- Nicola
Cantonese-style Creamy Butter Sauce Crab with Noodles
Updated: Apr 15, 2020

This is yet another popular seafood dish served in Chinese restaurants. This one is a creamy butter sauce coating crab and served with noodles. The crab is first coated with tapioca starch or cornstarch and then deep-fried to seal in the juices as well as provide a coating for the delicious butter sauce to adhere to. The butter sauce is made with onions, garlic, butter, and evaporated milk.
The noodles are completely optional, I like mine with thin egg noodles, but feel free to substitute with yee mien. It can also be served without the noodles, the sauce is super yummy when mixed with rice, or you can try to eat it with plain mantou.

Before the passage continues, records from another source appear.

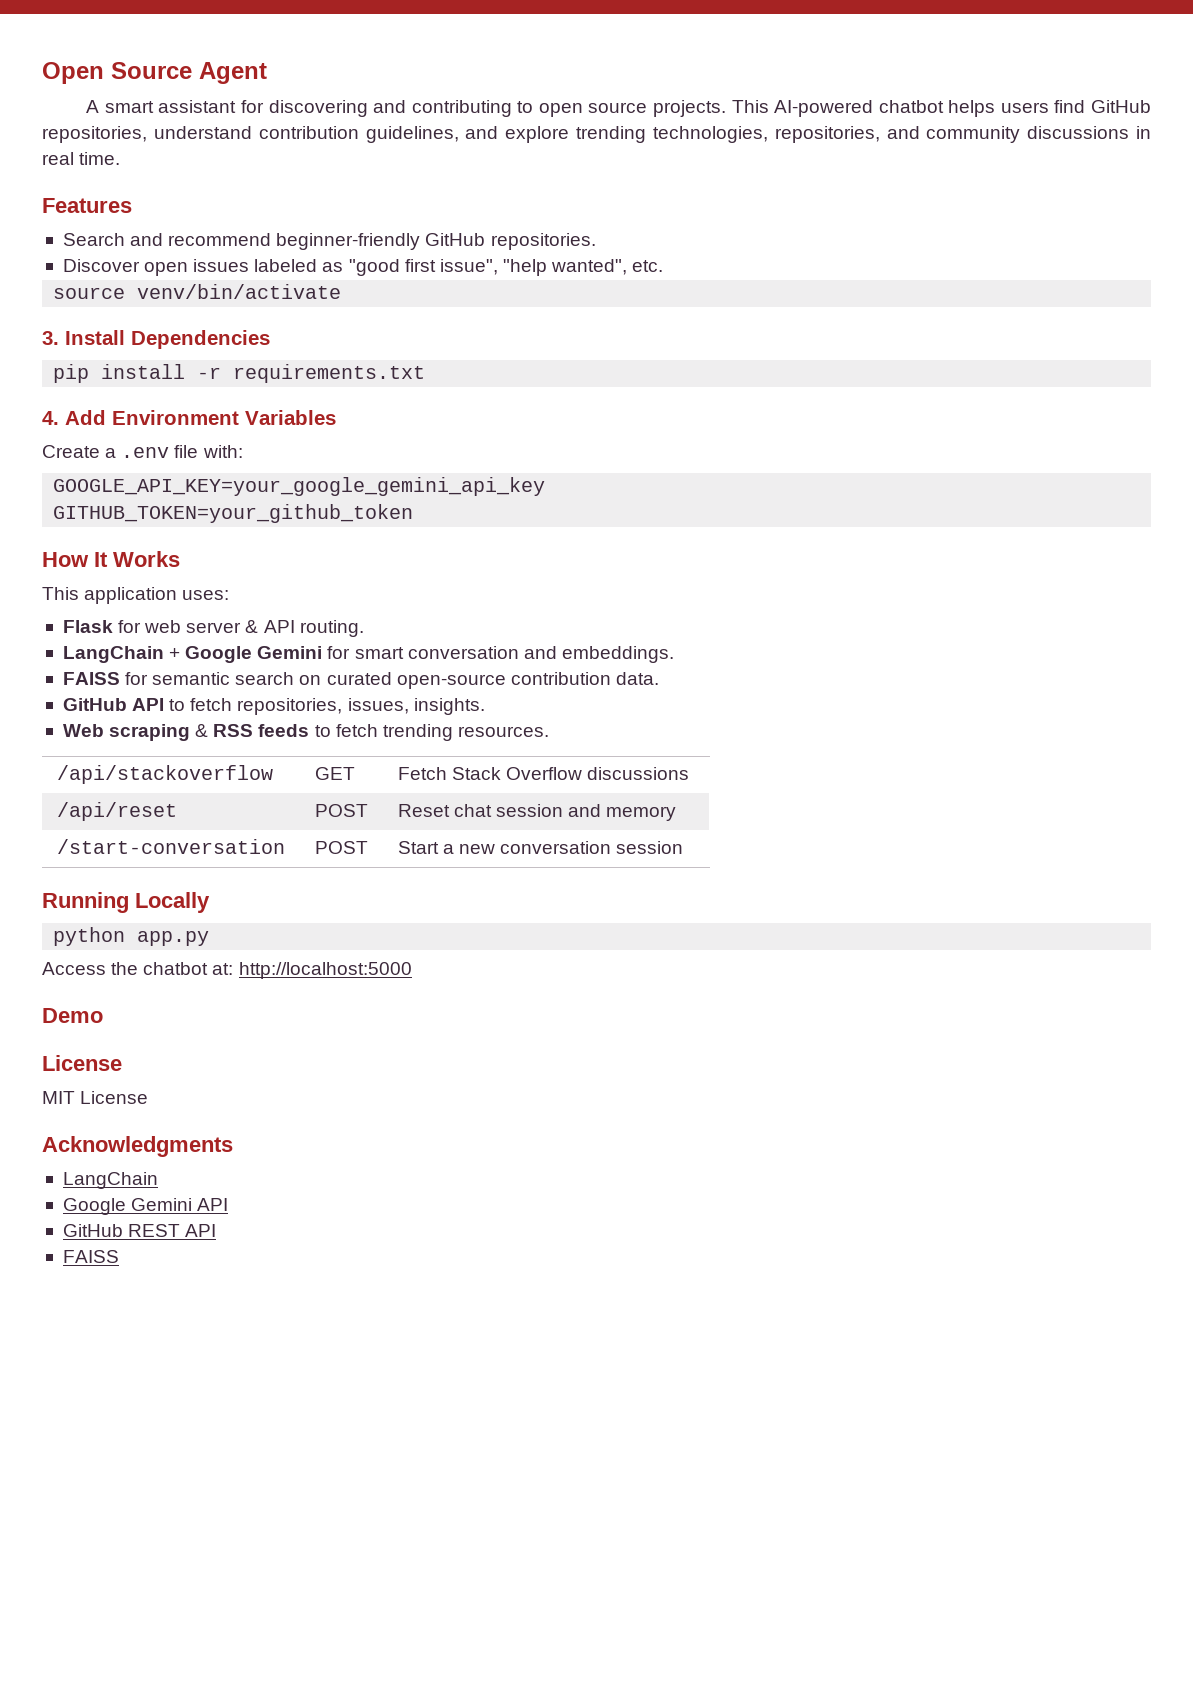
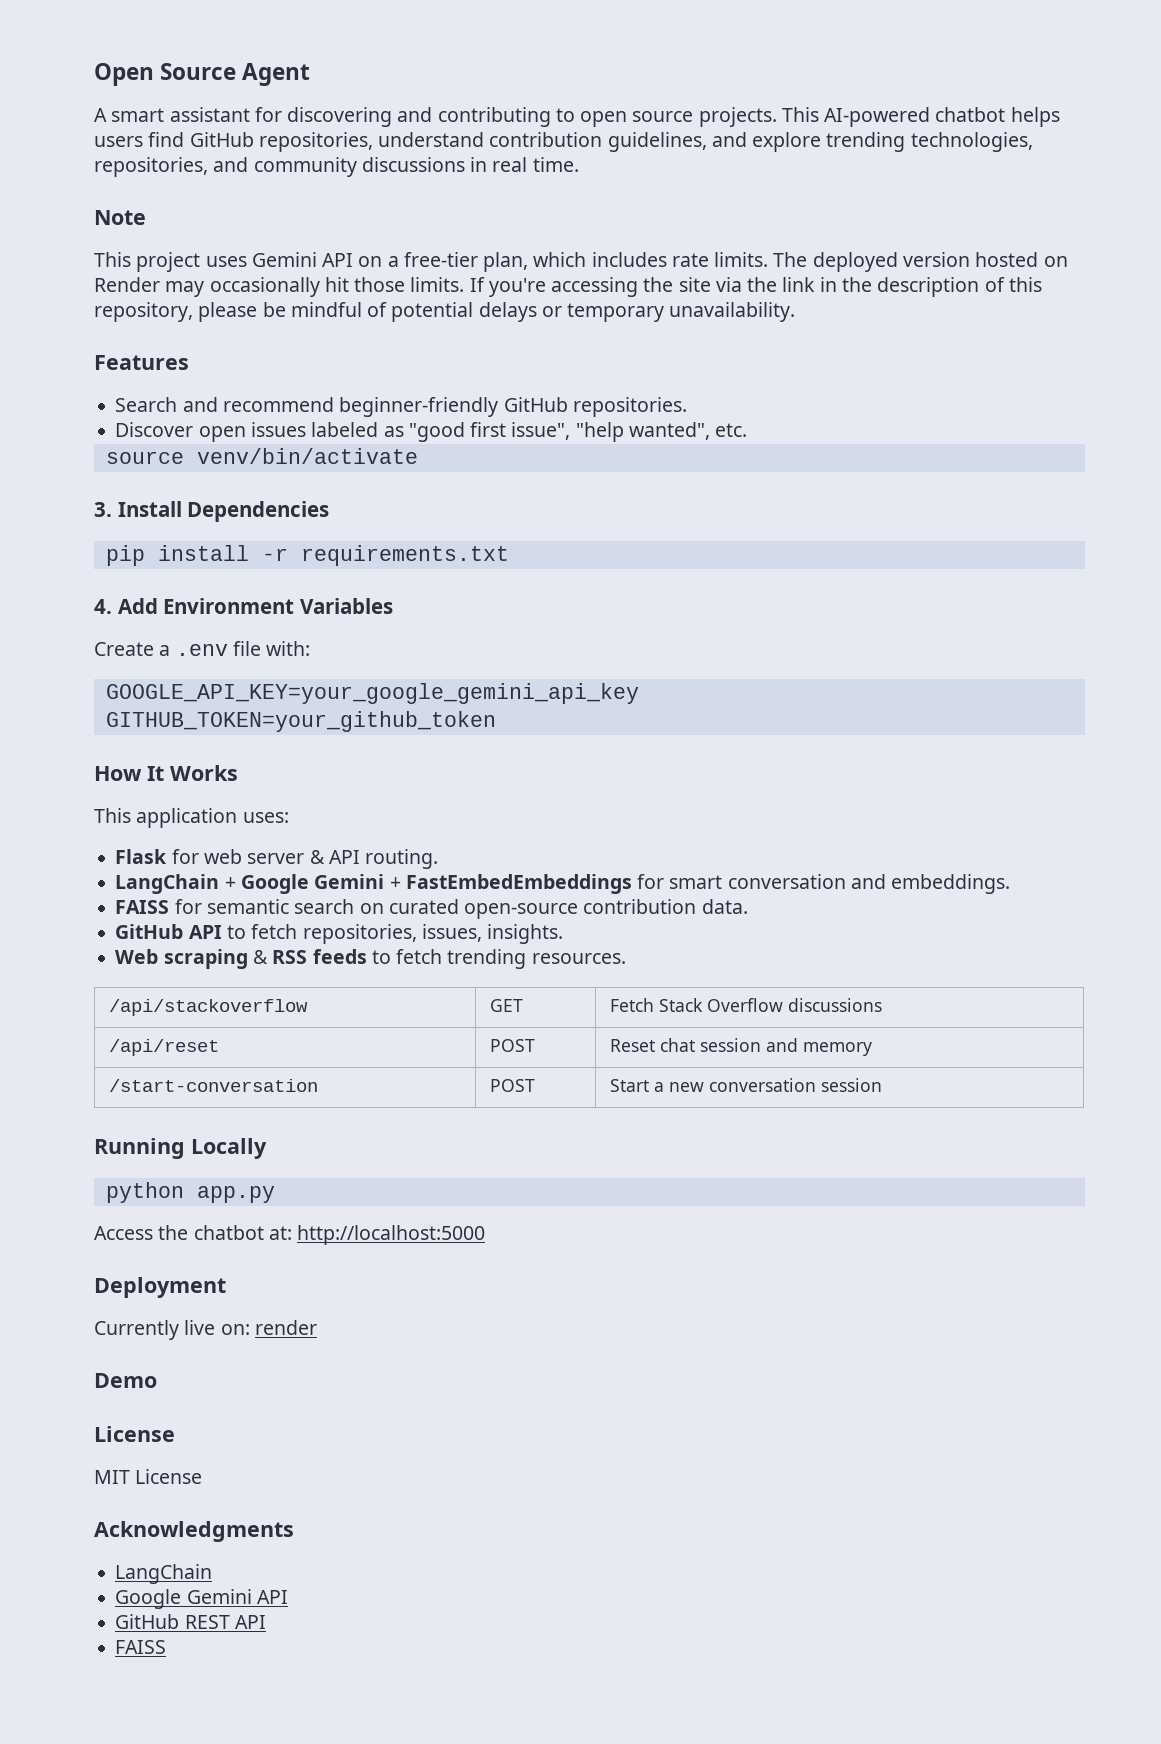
+ Note
+ This project uses Gemini API on a free-tier plan, which includes rate limits. The deployed version hosted on Render may occasionally hit those limits. If you're accessing the site via the link in the description of this repository, please be mindful of potential delays or temporary unavailability.
- LangChain + Google Gemini for smart conversation and embeddings.
+ LangChain + Google Gemini + FastEmbedEmbeddings for smart conversation and embeddings.
+ Deployment
+ Currently live on: render

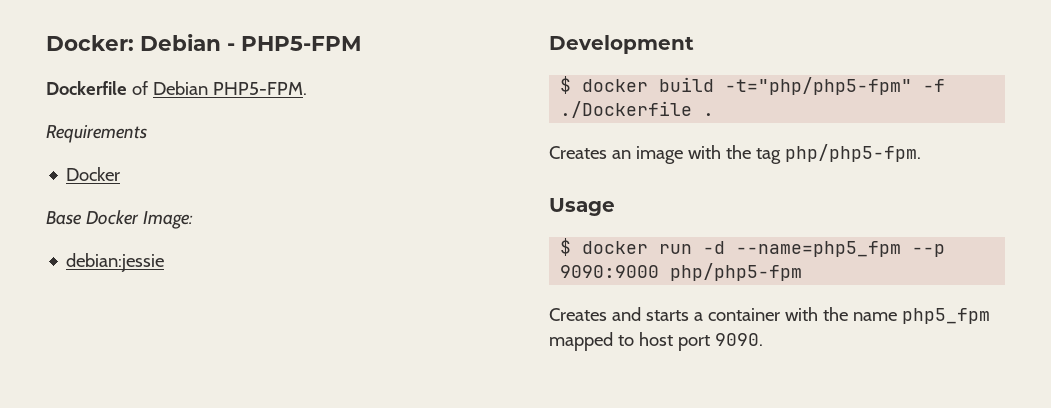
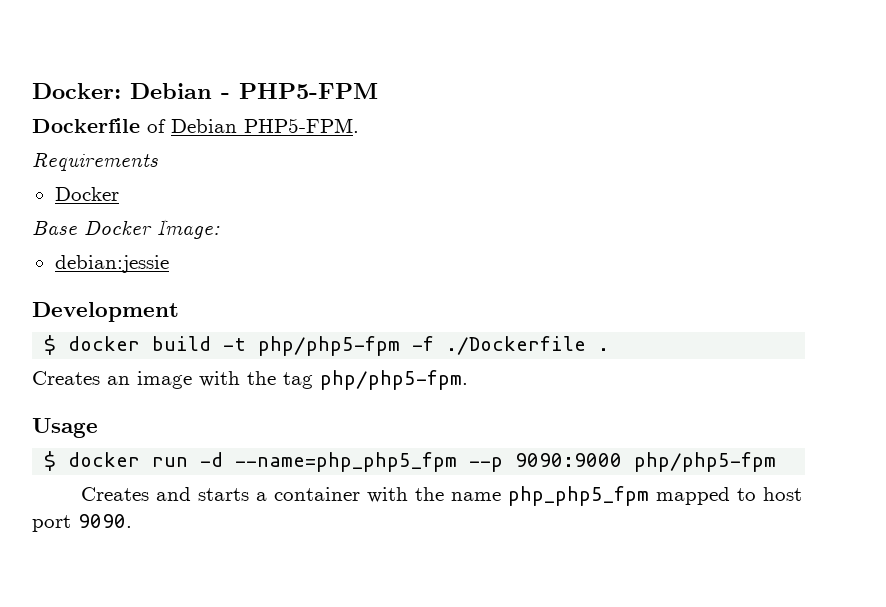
- $ docker build -t="php/php5-fpm" -f ./Dockerfile .
+ $ docker build -t php/php5-fpm -f ./Dockerfile .
- $ docker run -d --name=php5_fpm --p 9090:9000 php/php5-fpm
+ $ docker run -d --name=php_php5_fpm --p 9090:9000 php/php5-fpm
- Creates and starts a container with the name php5_fpm mapped to host port 9090.
+ Creates and starts a container with the name php_php5_fpm mapped to host port 9090.

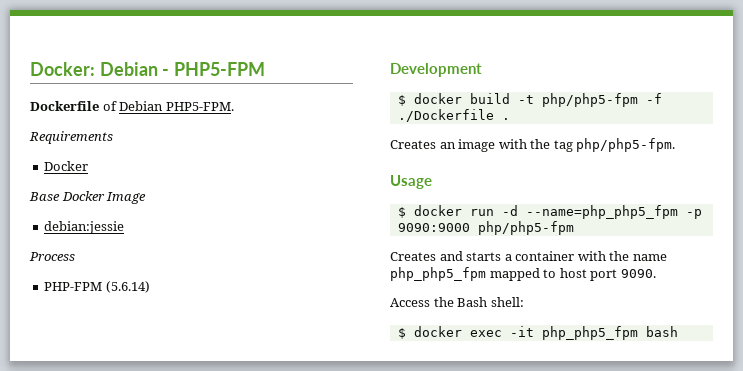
- Base Docker Image:
+ Base Docker Image
+ Process
+ PHP-FPM (5.6.14)
- $ docker run -d --name=php_php5_fpm --p 9090:9000 php/php5-fpm
+ $ docker run -d --name=php_php5_fpm -p 9090:9000 php/php5-fpm
+ Access the Bash shell:
+ $ docker exec -it php_php5_fpm bash

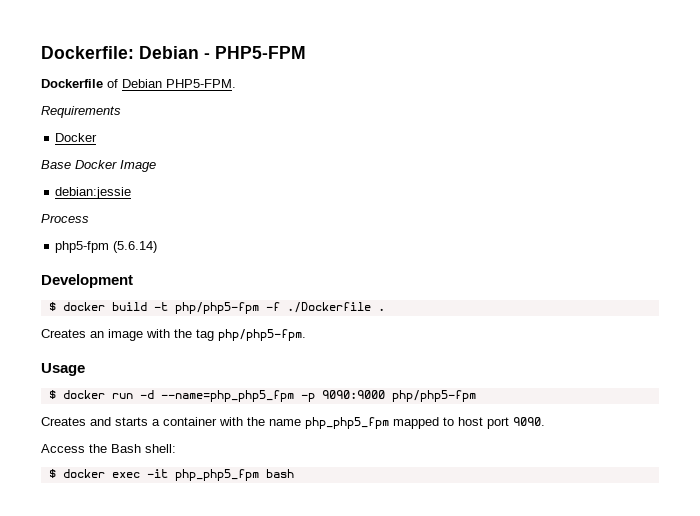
- Docker: Debian - PHP5-FPM
+ Dockerfile: Debian - PHP5-FPM
- PHP-FPM (5.6.14)
+ php5-fpm (5.6.14)

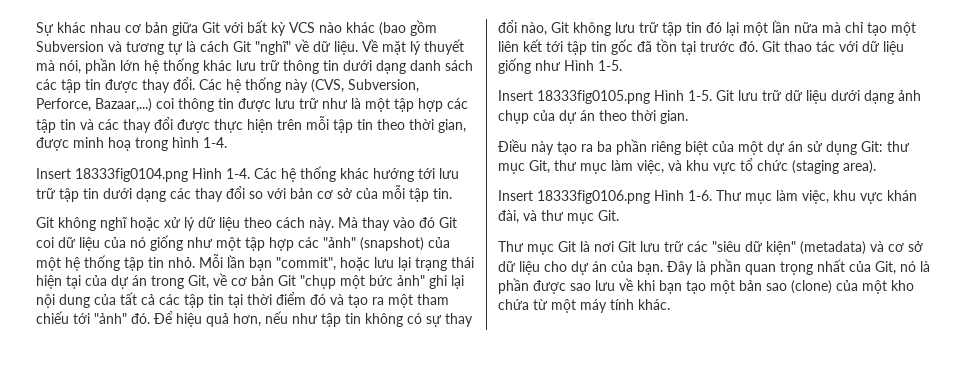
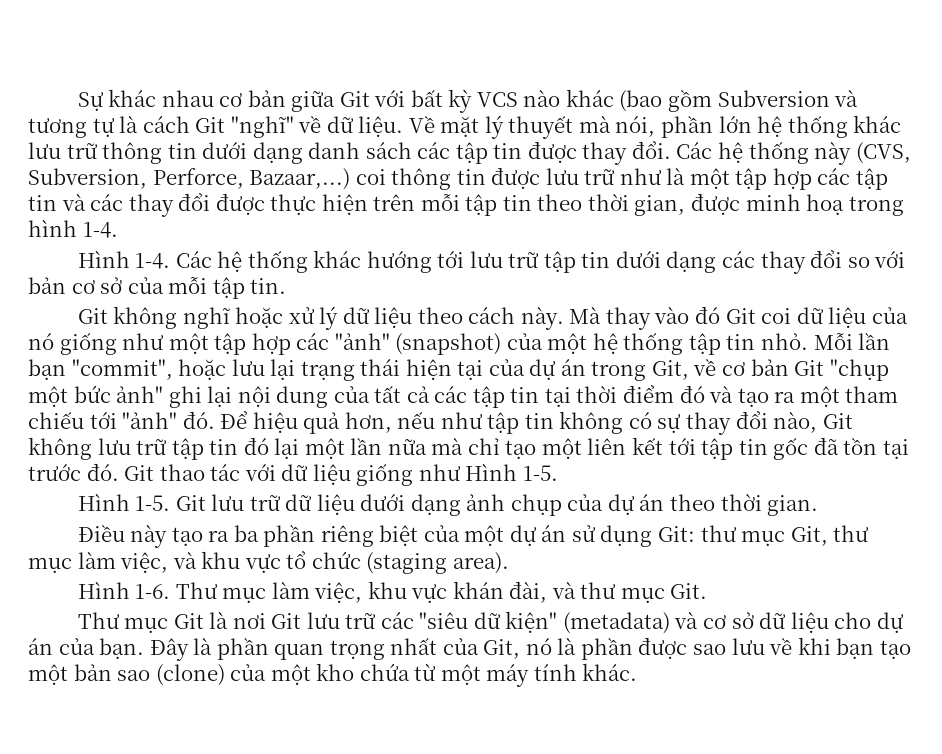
- Insert 18333fig0104.png Hình 1-4.
+ Hình 1-4.
  Git thao tác với dữ liệu giống như Hình 1-5.
- Insert 18333fig0105.png Hình 1-5.
+ Hình 1-5.
- Insert 18333fig0106.png Hình 1-6.
+ Hình 1-6.

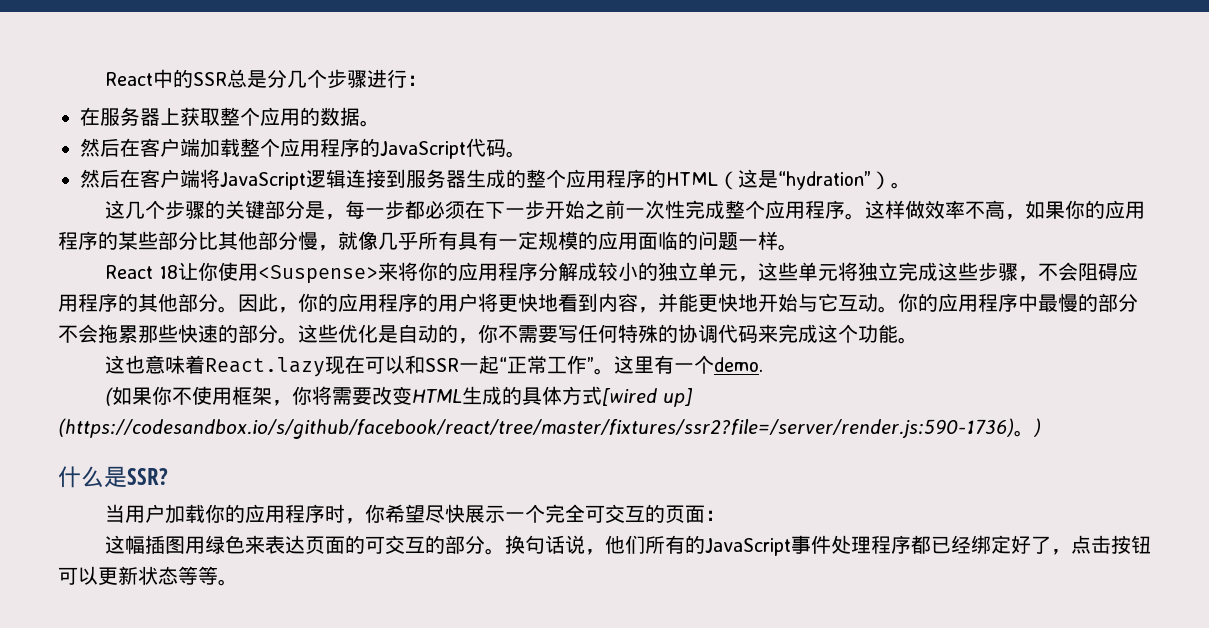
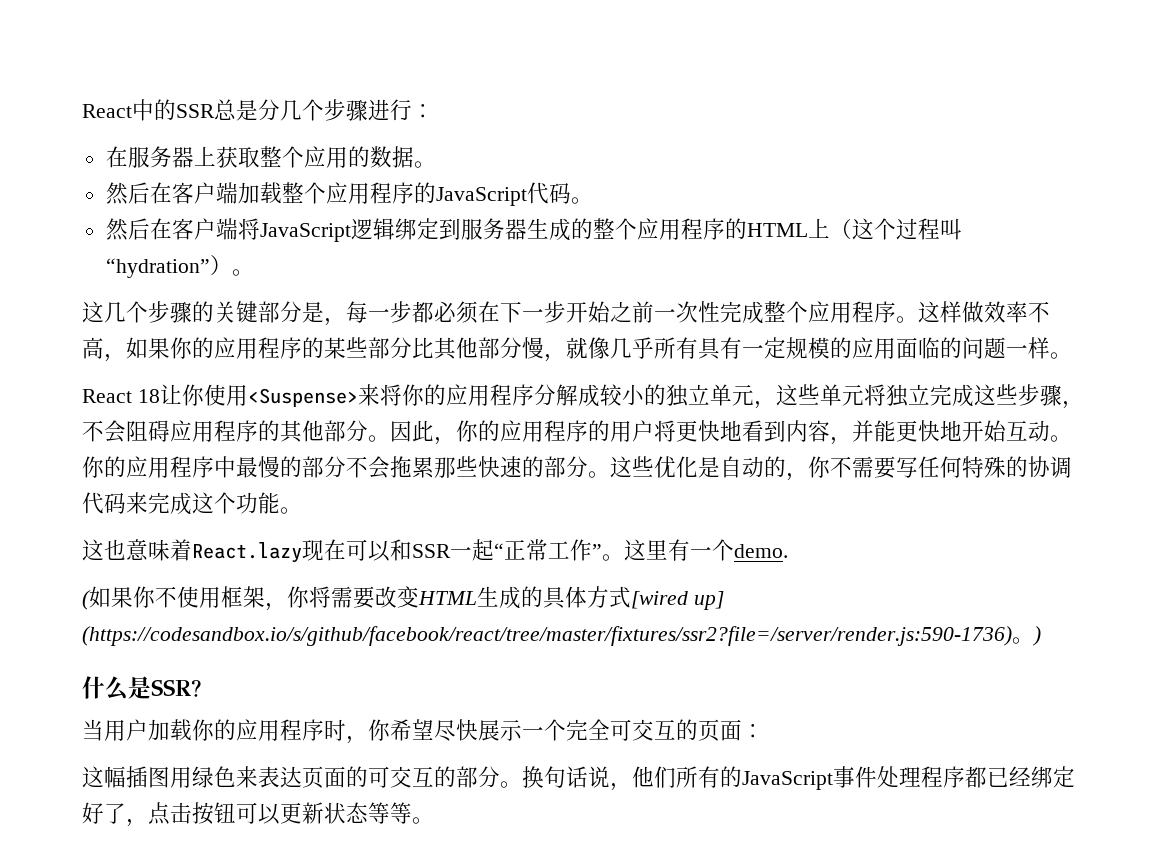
- 然后在客户端将JavaScript逻辑连接到服务器生成的整个应用程序的HTML（这是“hydration”）。
+ 然后在客户端将JavaScript逻辑绑定到服务器生成的整个应用程序的HTML上（这个过程叫“hydration”）。
- 因此，你的应用程序的用户将更快地看到内容，并能更快地开始与它互动。
+ 因此，你的应用程序的用户将更快地看到内容，并能更快地开始互动。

Cantonese-style Creamy Butter Sauce Crab with Noodles
Makes 1 crab
Ingredients: 1 1/2 lb Dungeness Crab, broken into pieces 2 -3 Tablespoon Tapioca Starch or Cornstarch 1 Cup of Frying Oil 1/2 stick of Unsalted Butter (1/4 Cup/60g) 1/2 Teaspoon Salt 2 Slices Ginger 1 Medium Onion, finely chopped 2 Cloves Garlic, finely chopped 1/4 Teaspoon White Pepper 1 Teaspoon Shao Xing wine 1/2 Can of Evaporated Milk 1/4 Cup Chicken Broth A bundle of egg thin noodles/wonton noodles/yee mien Cilantro to garnish
Directions:
Heating oil in a large wok. You can check if the oil is hot enough by adding a small piece of scallion or ginger to see if it sizzles.
While the oil is heating, season the crab with salt then toss the crab with tapioca starch until pieces are well-coated.
Carefully add crab pieces to hot oil one piece at a time, do not overcrowd the wok or it can cause steaming and we want the crab to deep-fry if needed fry in batches.
Fry until the coating is crisp and pale, about 1 to 2 minutes. Transfer back to a bowl.
Pour away the oil and clean the wok. Make sure to strain and save the oil for another seafood frying.
On medium-high heat, add the unsalted butter. As the butter is melting add the ginger.
Next add the onion and garlic, saute for two minutes until softened.
Next add the crab back. Stir fry for a minute.
Drizzle the shao xing wine around the perimeter of the wok.
Cover with the lid for 30 seconds to allow the wine to infuse into the crab.
Add the evaporated milk, white pepper, and chicken broth. Stir and coat the crab with the mixture. Bring to a boil for a minute then cover with the lid and cook on medium-low heat for 3 minutes. Stir occasionally.
Optional - if you like your sauce thicker, feel free to add a slurry of tapioca starch mixture (1 tablespoon tapioca starch or cornstarch with 1 tablespoon of cold water).
In a separate pot, cook the thin egg noodles or yee mien in water.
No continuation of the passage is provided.